Rising To Great Heights
"Let's create a little excellence"
Unless perhaps, against your will, you've been locked up in Albania, or, of your own volition, been imprisoned in front of MTV, you are familiar with the one major development in sports this year, the single most important athletic phenomenon of our generation:
The Wave.
Yet it would be terribly provincial to claim that, even with this new state-of-the-art weapon in their arsenal, American fans are any more fervid in their passion for their teams than are the rest of God's ticket-buying flock. No. The only thing that has set Americans apart is that their devotions are invariably more local than national.
Indeed, the whole American nation has rarely assembled to cheer for an American team. The last time was four winters ago, in support of a guileless band of youths who would slay the Russian bear upon the bloodied ice. But even that was an anomaly: the U.S. as underdog. Nineteen eighty was precious; 1980 was quaint.
In 1984 Americans once again rallied behind and hollered for an Olympic team, but this time it was different. The cheering was for the whole damn squad, no holds barred. Nineteen eighty-four was the real thing and the right stuff and the hot dog and the bottom line: America bestride the free world—and let the devil take the hindmost. These were America's Olympics, America's show, America's fans, America's winners; and The Wave that rolled out from Los Angeles crested across a land full of pride and joy (and full of itself), and if there was some mean-spirited excess, some boorish jingoism, the President, anyway, was smart enough to understand that above all you should wrap yourself in the Olympic flag. Not, as it turned out, that he needed the Games, but his campaign began at the Olympics. Reagan met with the American Olympians one day in L.A. "You're heroes," he told them, "every one of you living proof of what happens when America sets its sights high and says, 'Let's create a little excellence.' "

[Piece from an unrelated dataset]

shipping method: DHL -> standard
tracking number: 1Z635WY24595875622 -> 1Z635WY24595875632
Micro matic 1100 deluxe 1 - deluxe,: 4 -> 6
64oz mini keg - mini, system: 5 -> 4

It felt good. It resonated. It glowed. It played. Why, every day there were so many new American heroes to toast, so many new gold medalists shining under the conquering Leo moon, that even now it's difficult to sort them out.

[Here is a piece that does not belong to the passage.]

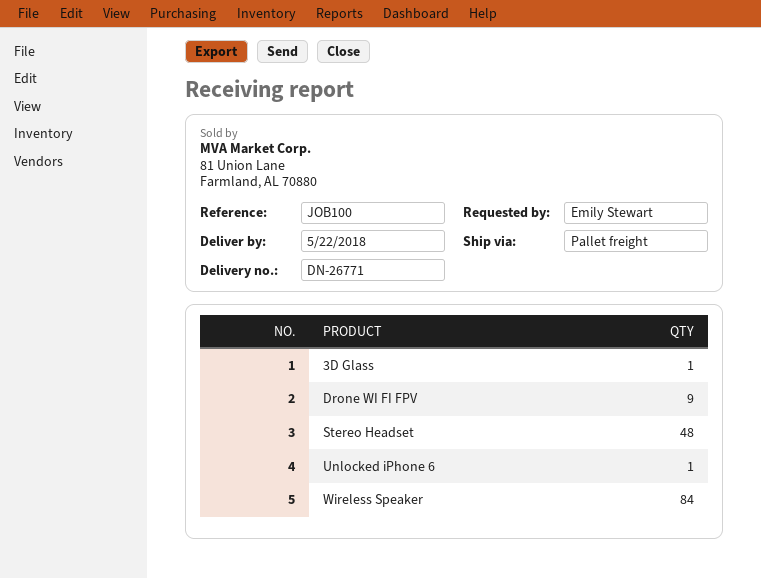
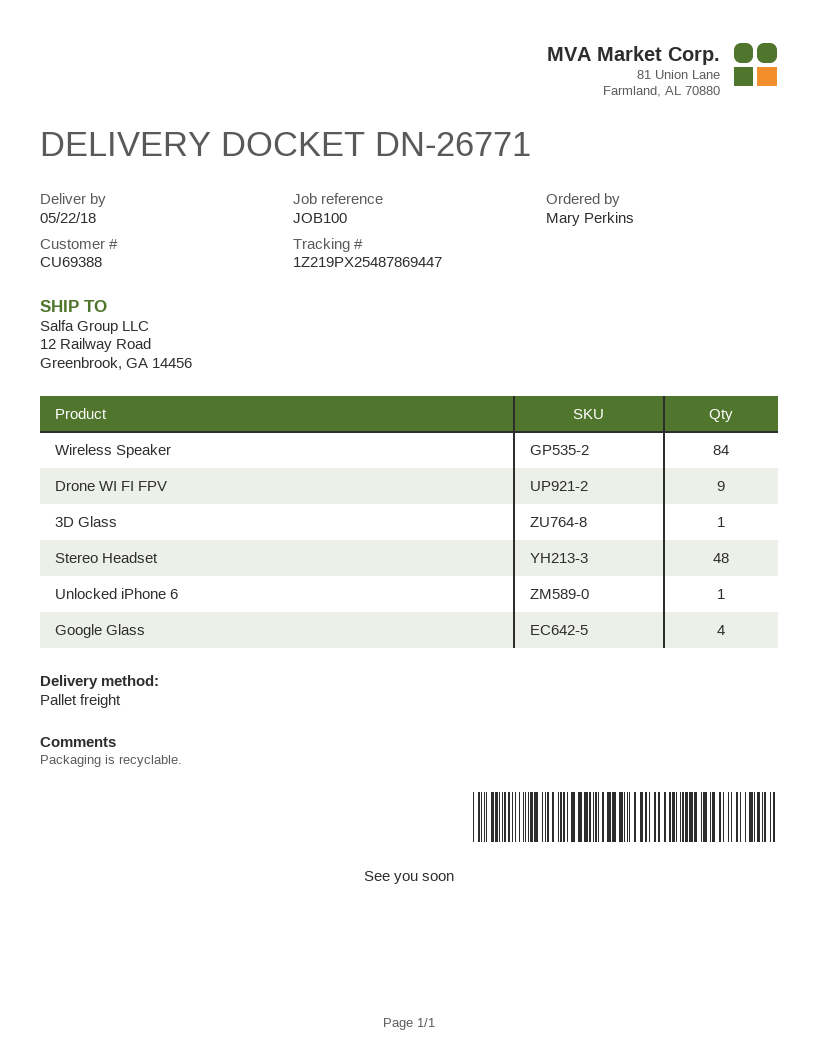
ordered by: Emily Stewart -> Mary Perkins
Google Glass: none -> 4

Except for two of them, two originals.
Edwin Moses and Mary Lou Retton managed not only to win, but also to win our affection, for excellence was but one of the virtues they embodied and shared with us. Together, they call up a reflection of Colonel Washington A. Roebling, who suffered the bends while directing the building of the Brooklyn Bridge and thereafter had to supervise his life's work from his sickroom. In a letter to his son he wrote, "Nothing is easy, and nothing does itself. Character and action are everything."
But, apart from those two qualities and a shared citizenship, Moses and Retton are flip sides. If ever two athletes could run on a balanced ticket, something for everyone, it would be these two disparate personalities, who are the Sportsman and Sportswoman of 1984.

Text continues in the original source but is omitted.